Uncontrolled emotion is for babies
But in the race to appear reasonable we forget at our
peril that it is not a race, it is a pursuit and we are the quarry. We need to
fight emotion with reason and we need to treat anger with ambivalence and
pragmatism. You have your fists up? I’m closing the door. You’re kicking down
the door? I’m building a wall. Face you on the battlefield? No thanks, we have
drones. Sun Tsu said “He who is prudent
and lies in wait for an enemy who is not, will be victorious.” So don’t let
those who so freely use the ‘H’ word to describe you, get within striking
distance. Don’t hate them; they’re just not worth the energy.
The world is changing so fast these days. New products render once unassailable corporations entirely redundant in a decade. The global flow of information can be transformed with some astutely crafted lines of code. Anticipating and pre-empting the effects of such changes is impossible.
ReplyDeleteI think even very clever people have yet to come to terms with the effects of social networking, entwined with 24hr rolling news and its impact on traditional, stately policy making. Governments try to be long term pro-active but the media revolution will always leave them floundering with reactive populist responses in order to be remain er, popular and responsive. But nowadays that process occurs instantaneously - with policy almost being made up on the hoof thanks to chin jutting media 'progressives' like whassisname with the over-tight shirt collars and jumbo tie knots on Chanel 4 news.
This is all neatly encapsulated in an interview Justine Greening gave to this oily individual (steady now tiger... any race can exhibit oily tendencies) over this recent open goal opportunity for luvvies to dust off their holier than thou credentials.
(And incidentally I thought she did a superb job in a thoroughly hostile maelstrom of biased reporting, hostile questioning and inevitable social media abuse)
This is how it seems to go:
Once the situation builds up a head of steam, social media began a horrible dance with the mainstream media, egging each other on to become more and more 'progressive' in word and deed.
This emboldenes each in turn to fool themselves that they were actually the majority - and speaking with some form of franchise.
And this is the fatal flaw in social media.

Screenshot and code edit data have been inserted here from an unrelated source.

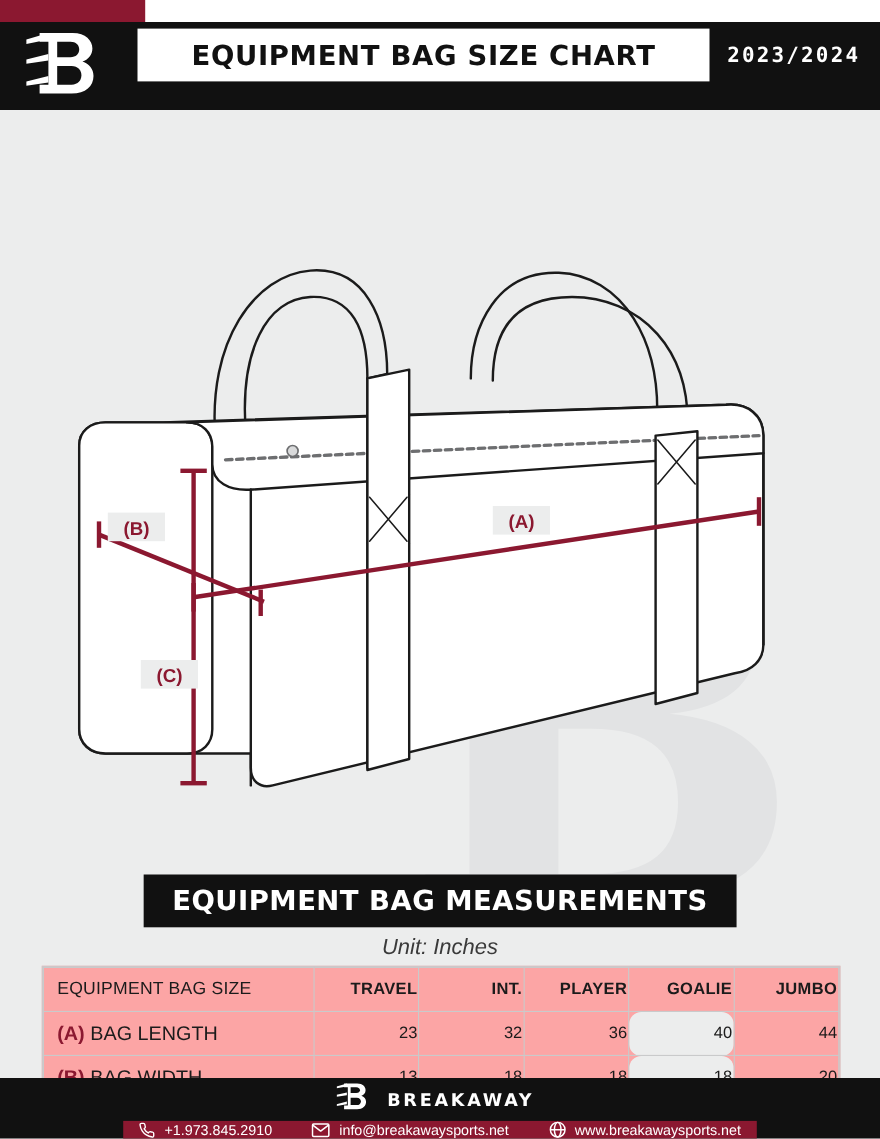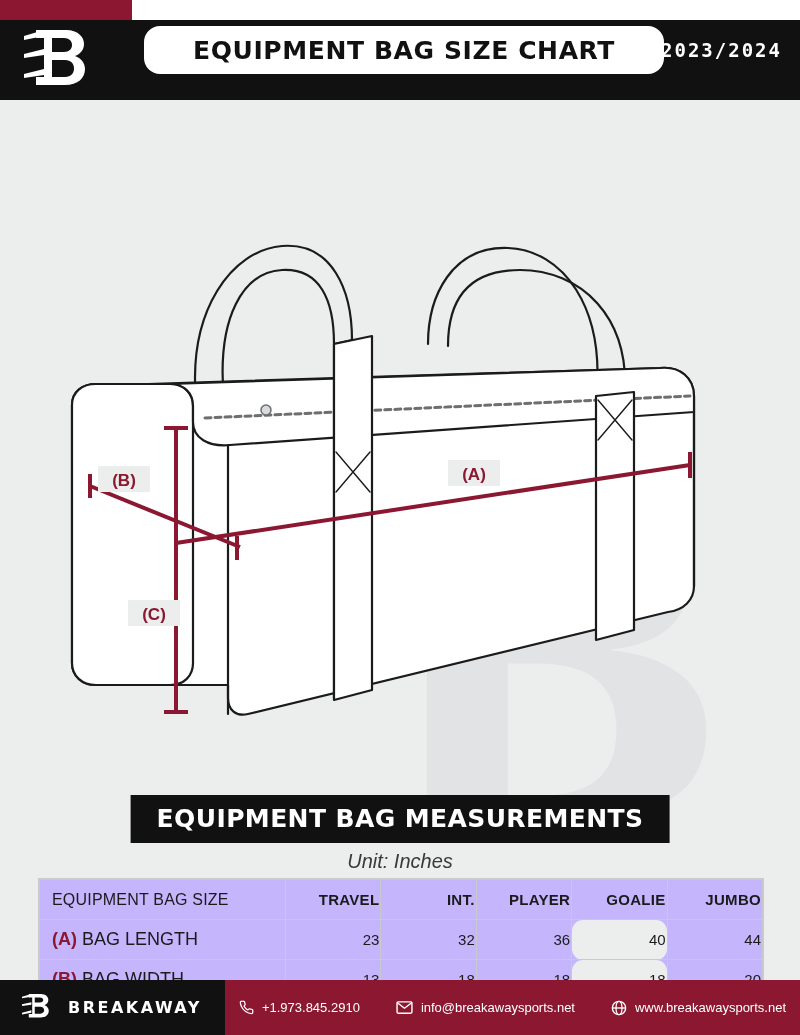--- a/index.html
+++ b/index.html
@@ -41,14 +41,13 @@
   }
   .header-title-bar {
     position: absolute;
-    left: 144px; top: 26px;
+    left: 125px; top: 26px;
     width: 520px; height: 48px;
     background: #ffffff;
     display: flex;
     align-items: center;
     justify-content: center;
     z-index: 4;
-    border-radius: 16px;
   }
   .header-title {
     font-weight: bold;

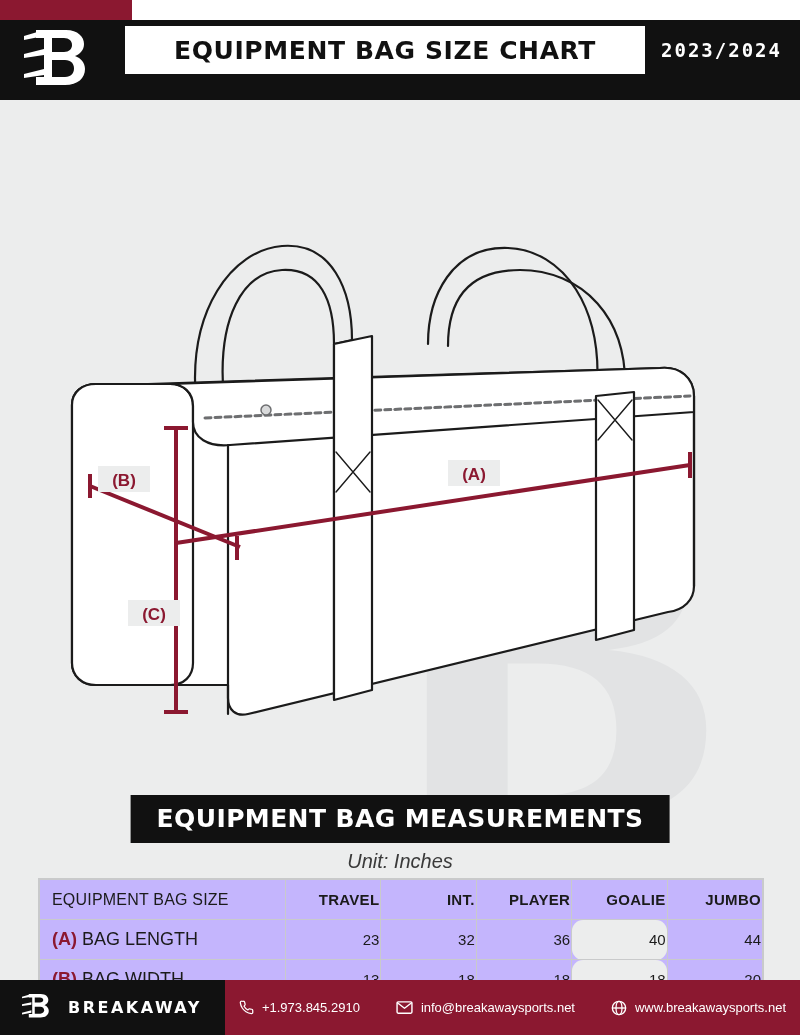--- a/index.html
+++ b/index.html
@@ -129,7 +129,7 @@
     left: 38px;
     top: 778px;
     width: 724px;
-    background: #c4b5fd;
+    background: #fca5a5;
     z-index: 3;
     border: 1px solid #c9cacb;
   }

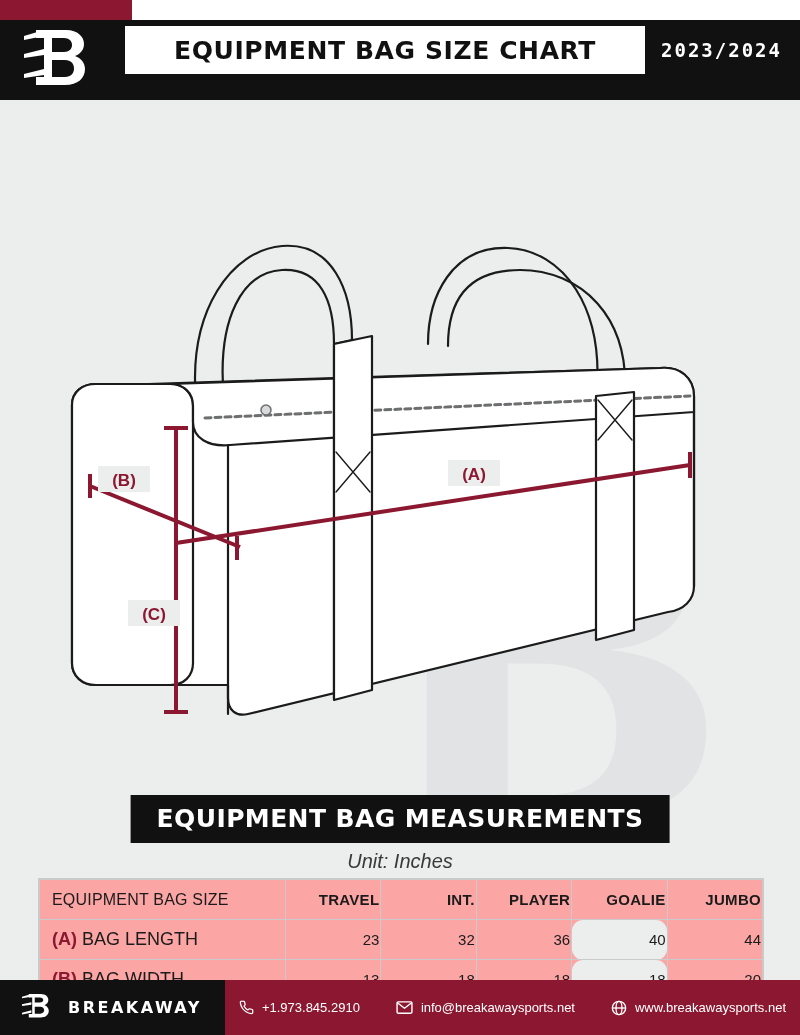--- a/index.html
+++ b/index.html
@@ -179,6 +179,7 @@
     background: #111111;
     display: flex;
     align-items: center;
+    flex-direction: column;
   }
   .footer-brand {
     width: 232px;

Since the 80's, kids have been institutionally bullied into thinking 'Left = Progressive, Tories = Evil' And of course its OK to 'hate' evil things. So, social media - primarily the preserve of the younger of us who shamelssly expose our inner feelings to the internet, feel its absolutely OK to naively spout forth the popular line of hate to be rewarded with Pavlovian 'likes and favorites' The mainstream media pick up on this sentiment and push it out as public opinion and so it goes.
Indeed it is published public opinion, but there is an elephant in the room here. What about the unpublished opinion. There is no conspiracy to be found that pre-elections polls were indicating the 'toories were going to be locked out' as that ghastly, manipulative Scottish woman might say.
But of course, they weren't 'locked out' were they. Who voted for these evil Tories? Because they sure as hell were invisible on social and mainstream media!
Same applied to the Scottish referendum.
So, haters, be careful, because there is a referendum coming up, and what you are doing now with your noisy, tearful blouse rending will backfire. I can 100% guarantee it. You are not representatives of anyone but your silly, manipulated selves, and the noiser and hatier you get, the stronger the silent opposition becomes.
Take heart my friends. Get yourself a comfortable Bastle house, pull up the hatch and watch them go!
This might be teeth grindingly awful to witness, and of course anyone worthy of the title 'human' has sympathy for any sentient creature in distress. But those hashtag heroes must realise this: That how this will play out longer than a few weeks ahead is absolutely uncertain. Except to be sure it won't be how they expect. So let them hate away, it does them no favours.